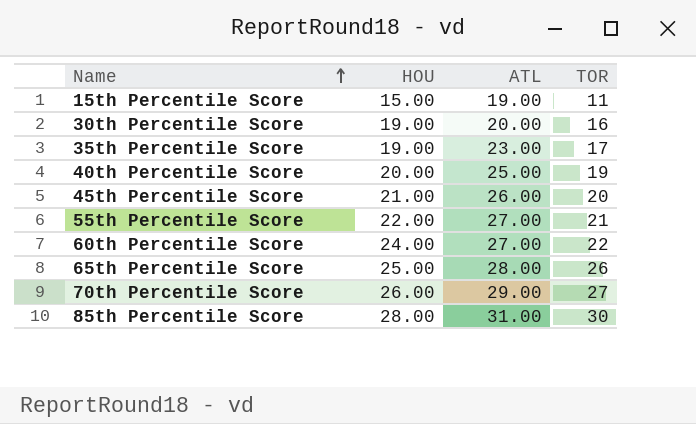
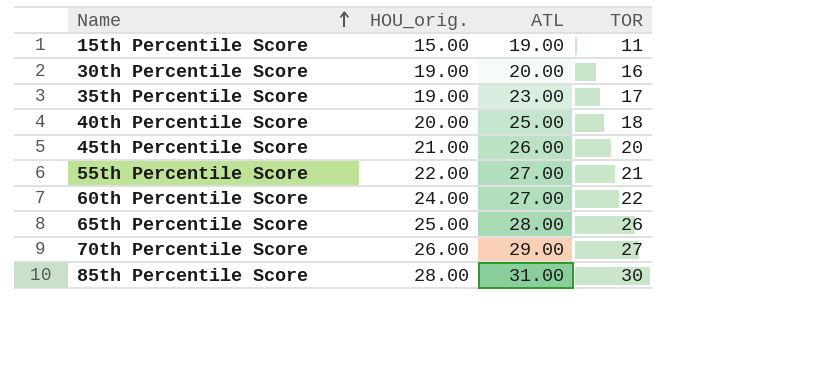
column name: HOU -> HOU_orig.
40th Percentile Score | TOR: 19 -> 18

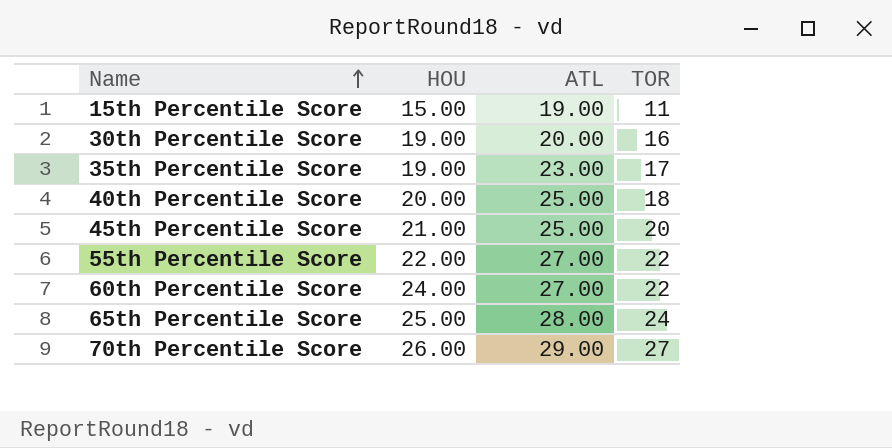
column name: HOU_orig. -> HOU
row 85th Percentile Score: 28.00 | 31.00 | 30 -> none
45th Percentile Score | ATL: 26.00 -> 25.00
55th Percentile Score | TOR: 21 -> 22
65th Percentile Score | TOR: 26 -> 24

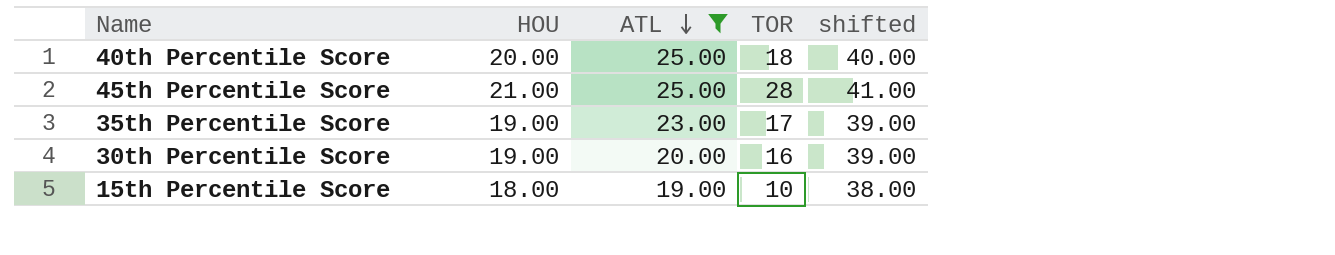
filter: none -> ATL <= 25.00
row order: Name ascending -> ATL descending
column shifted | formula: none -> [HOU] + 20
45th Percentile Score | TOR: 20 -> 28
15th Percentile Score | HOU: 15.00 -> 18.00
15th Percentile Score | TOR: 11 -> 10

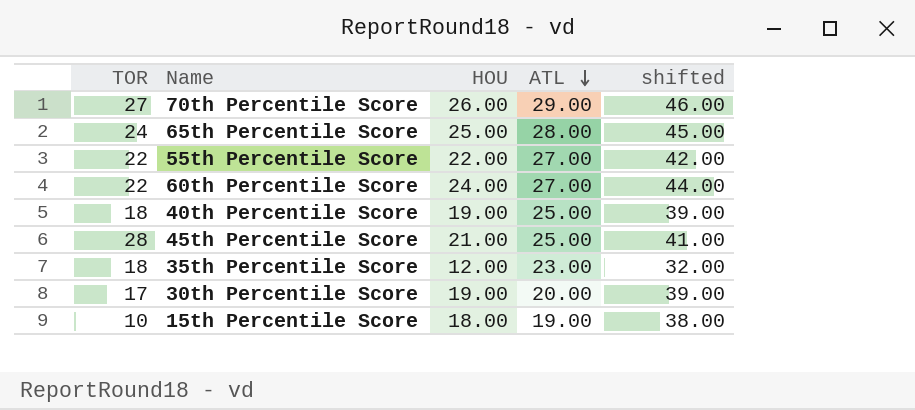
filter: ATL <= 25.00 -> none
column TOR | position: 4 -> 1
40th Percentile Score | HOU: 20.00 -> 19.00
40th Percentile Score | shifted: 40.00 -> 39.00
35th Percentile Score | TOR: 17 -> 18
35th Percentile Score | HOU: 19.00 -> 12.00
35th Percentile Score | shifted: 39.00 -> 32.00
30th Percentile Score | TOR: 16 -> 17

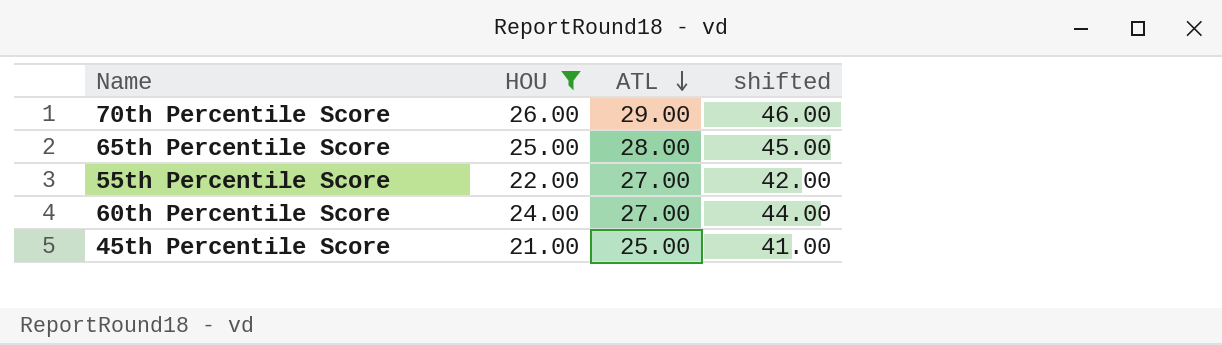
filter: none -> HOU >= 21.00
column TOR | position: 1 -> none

TASK REQUIREMENTS
The response should be the full material, repeated exactly, with images removed.

TASK SOLUTION
column name: HOU -> HOU_orig.
40th Percentile Score | TOR: 19 -> 18

column name: HOU_orig. -> HOU
row 85th Percentile Score: 28.00 | 31.00 | 30 -> none
45th Percentile Score | ATL: 26.00 -> 25.00
55th Percentile Score | TOR: 21 -> 22
65th Percentile Score | TOR: 26 -> 24

filter: none -> ATL <= 25.00
row order: Name ascending -> ATL descending
column shifted | formula: none -> [HOU] + 20
45th Percentile Score | TOR: 20 -> 28
15th Percentile Score | HOU: 15.00 -> 18.00
15th Percentile Score | TOR: 11 -> 10

filter: ATL <= 25.00 -> none
column TOR | position: 4 -> 1
40th Percentile Score | HOU: 20.00 -> 19.00
40th Percentile Score | shifted: 40.00 -> 39.00
35th Percentile Score | TOR: 17 -> 18
35th Percentile Score | HOU: 19.00 -> 12.00
35th Percentile Score | shifted: 39.00 -> 32.00
30th Percentile Score | TOR: 16 -> 17

filter: none -> HOU >= 21.00
column TOR | position: 1 -> none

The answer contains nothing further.